I'm happy to say that Lanthimos has not stripped the actresses and actors of The Favourite of their humanity: far from affectless androids, they are all quite human. Scheming, quick-witted, prone to hurt and anger, the members of Queen Anne's court are all a delight to watch.
Anne (Olivia Colman) is a monarch without a mate, husbandless and childless. She finds solace in the company of Lady Sarah (Rachel Weisz), with whom she is secretly sleeping and who is not-so-secretly running the affairs of state, including a seemingly disastrous war with the French. Sarah's cousin, Abigail (Emma Stone), soon makes the couplet a tercet, worming her way into the queen's good graces in an effort to reestablish a place in high society that was lost when her father destroyed the family fortune and then burned their house down.
Whereas Lanthimos previously treated the physical act of love as something of a curiosity—who can forget Farrell rutting away at a lifeless Nicole Kidman in Sacred Deer, a perverse parody of lovemaking—Anne, Sarah, and Abigail all practically smolder on the screen. They are not dolls being moved around but flesh and blood and interested deeply in flesh (and blood). Anne, whose 18 dead children have been replaced by 18 living rabbits, is desperate for someone to give her affection. Sarah and Abigail alike are happy to use that need to further their own ends, yet both harbor more than a trace of love and lust for their queen.
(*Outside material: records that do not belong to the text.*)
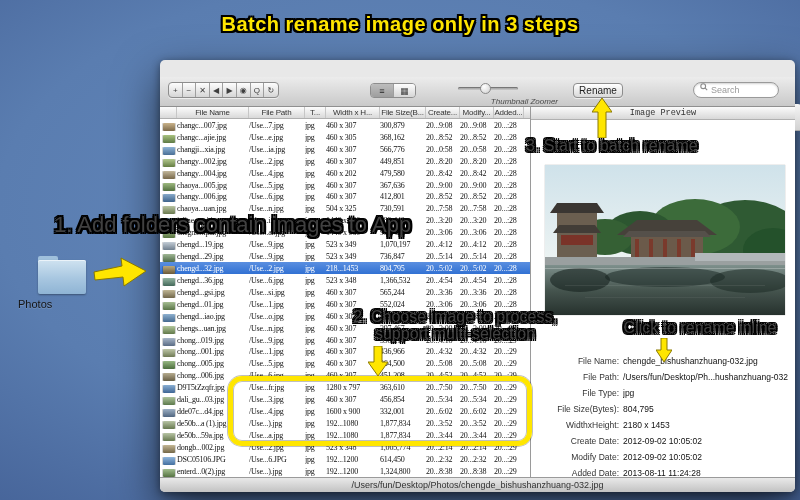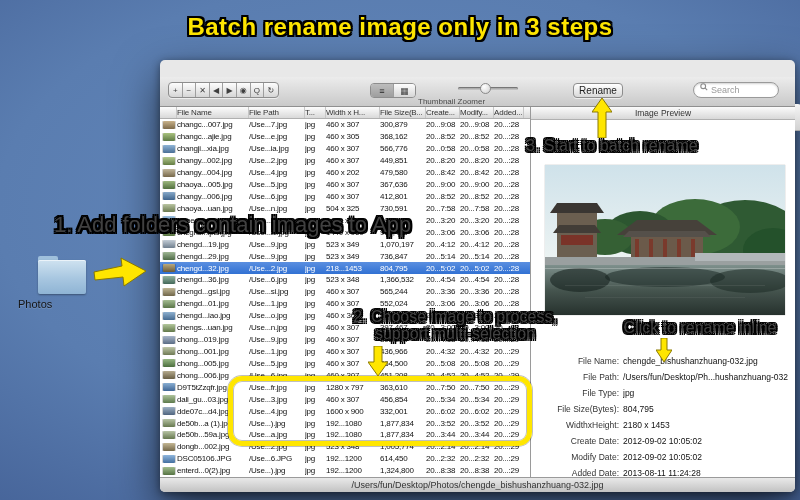--- a/index.html
+++ b/index.html
@@ -12,7 +12,7 @@
   
   .banner{
     position:absolute; left:0; top:13px; width:100%;
-    text-align:center; font-size:24px; font-weight:bold; color:#ffe600;
+    text-align:center; font-size:20px; font-weight:bold; color:#ffe600;
     letter-spacing:.5px;
     text-shadow:-2px -2px 0 #000,2px -2px 0 #000,-2px 2px 0 #000,2px 2px 0 #000,
                 -2px 0 0 #000,2px 0 0 #000,0 -2px 0 #000,0 2px 0 #000;

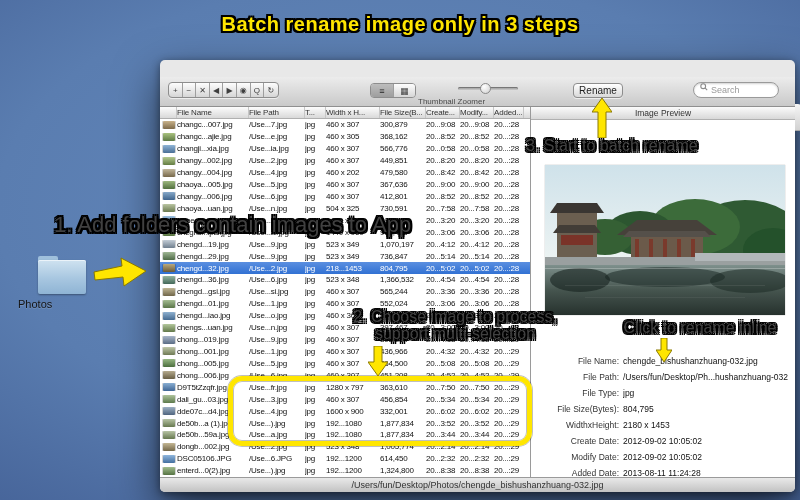--- a/index.html
+++ b/index.html
@@ -65,7 +65,7 @@
     background:linear-gradient(#9a9a9a,#c9c9c9); box-shadow:inset 0 1px 1px rgba(0,0,0,.3); }
   .zoomer .knob{ position:absolute; left:22px; top:-4px; width:11px; height:11px; border-radius:50%;
     background:radial-gradient(circle at 35% 30%, #ffffff, #cfcfcf); border:1px solid #8a8a8a; }
-  .zoomer-label{ position:absolute; left:258px; top:20px; width:140px; text-align:left; font-size:8px; color:#4a4a4a; }
+  .zoomer-label{ position:absolute; left:258px; top:20px; width:140px; text-align:right; font-size:8px; color:#4a4a4a;font-style:italic; }
   .rename-btn{ position:absolute; left:413px; top:6px; width:50px; height:15px;
     border:1px solid #8d8d8d; border-radius:4px; background:linear-gradient(#ffffff,#d9d9d9);
     font-size:10px; color:#222; text-align:center; line-height:14px; box-shadow:0 1px 0 rgba(255,255,255,.6); }

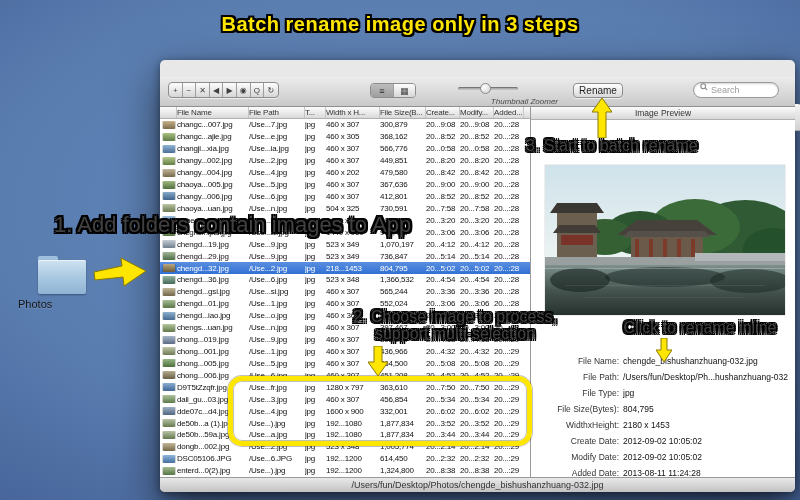--- a/index.html
+++ b/index.html
@@ -80,7 +80,7 @@
   .content{ position:absolute; left:0; top:47px; width:100%; height:370px; background:#fff; overflow:hidden; }
   .thead{ position:absolute; left:0; top:0; width:370px; height:12px; display:flex;
     background:linear-gradient(#fcfcfc,#d9d9d9); border-bottom:1px solid #b0b0b0; }
-  .th{ font-size:8px; color:#333; text-align:left; line-height:11px; border-right:1px solid #c6c6c6;
+  .th{ font-size:8px; color:#333; text-align:center; line-height:11px; border-right:1px solid #c6c6c6;
     overflow:hidden; white-space:nowrap; letter-spacing:-.2px; }
   .rows{ position:absolute; left:0; top:12px; width:370px; height:358px; }
   .trow{ display:flex; height:11.93px; align-items:center; background:#fff; }

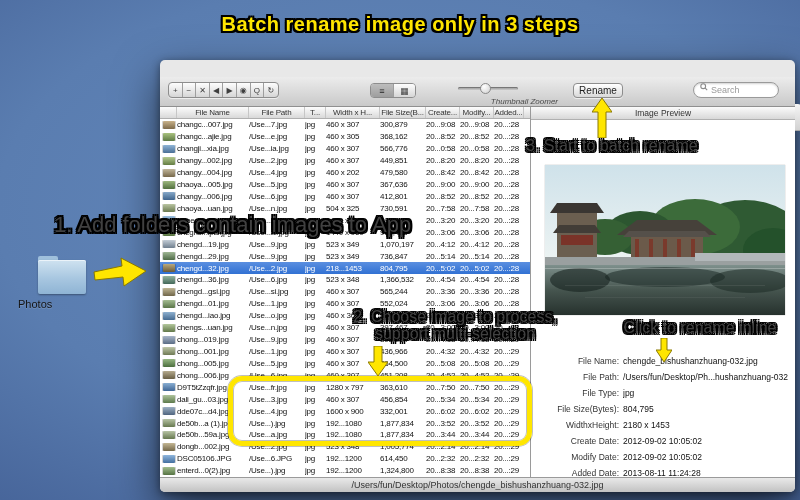--- a/index.html
+++ b/index.html
@@ -95,7 +95,7 @@
   
   .preview{ position:absolute; left:370px; top:0; width:265px; height:370px; background:#fff; border-left:1px solid #9a9a9a; }
   .preview-head{ height:13px; background:linear-gradient(#fbfbfb,#d8d8d8); border-bottom:1px solid #b0b0b0;
-    text-align:center; font-size:8.5px; color:#333; line-height:12px; }
+    text-align:center; font-size:8.5px; color:#333; line-height:12px;font-family:Liberation Mono, monospace; }
   .photo{ position:absolute; left:14px; top:58px; width:240px; height:150px; box-shadow:0 0 1px rgba(0,0,0,.4); }
   .details{ position:absolute; left:0; top:246px; width:100%; }
   .detail-row{ display:flex; height:16px; align-items:center; }

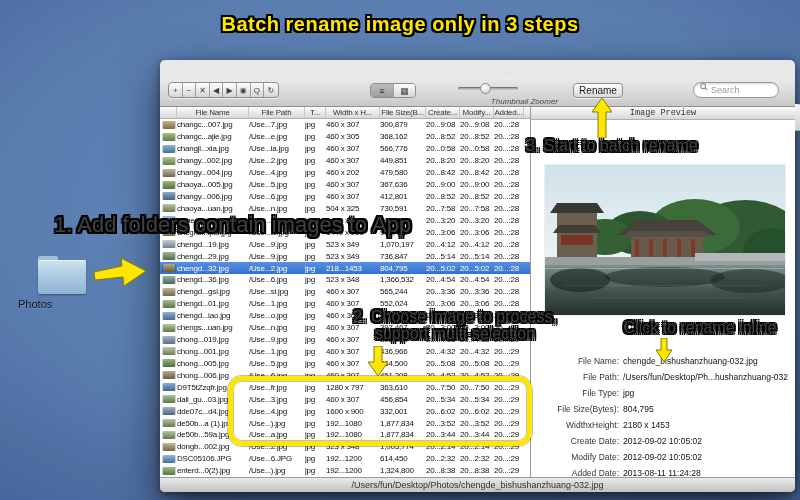--- a/index.html
+++ b/index.html
@@ -83,7 +83,7 @@
   .th{ font-size:8px; color:#333; text-align:center; line-height:11px; border-right:1px solid #c6c6c6;
     overflow:hidden; white-space:nowrap; letter-spacing:-.2px; }
   .rows{ position:absolute; left:0; top:12px; width:370px; height:358px; }
-  .trow{ display:flex; height:11.93px; align-items:center; background:#fff; }
+  .trow{ display:flex; height:11.93px; align-items:flex-end; background:#fff;font-family:Liberation Serif, serif; }
   .trow.selected{ background:linear-gradient(#5a8fe0,#3171d3); }
   .trow.selected .cell{ color:#fff; }
   .cell{ font-size:8px; color:#111; white-space:nowrap; overflow:hidden; letter-spacing:-.2px; line-height:11px; }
Writers Deborah Davis and Tony McNamara have put together a rather terrific script, one filled with witty repartee and quick rejoinders. I'd be curious to know if the royals of the 18th century were quite as quick to deploy the c-bomb as the leader of the opposition, Harley (Nicholas Hoult) and others seem to here. But anachronism in the service of amusing dialogue is always forgivable.
Lanthimos's sets are luscious and lived-in. This is a full-on period piece with all the trappings. He has a distracting habit of shooting the picture with a distorting fisheye lens. I presume the effect is intended to remind us that we are watching life within a fishbowl, a curated and carefully cultivated world that bears no resemblance to the harshness of life outside the castle walls. I'm happy to grant his point, though I would like to register a complaint about its overuse: We get it.
I find it hard to overstate just how good Colman, Weisz, and Stone are; I'd hesitate to say career bests for all, but the three of them together have real chemistry. It's a compelling combo of covetousness and intrigue, tempered by a dusting of deep sadness.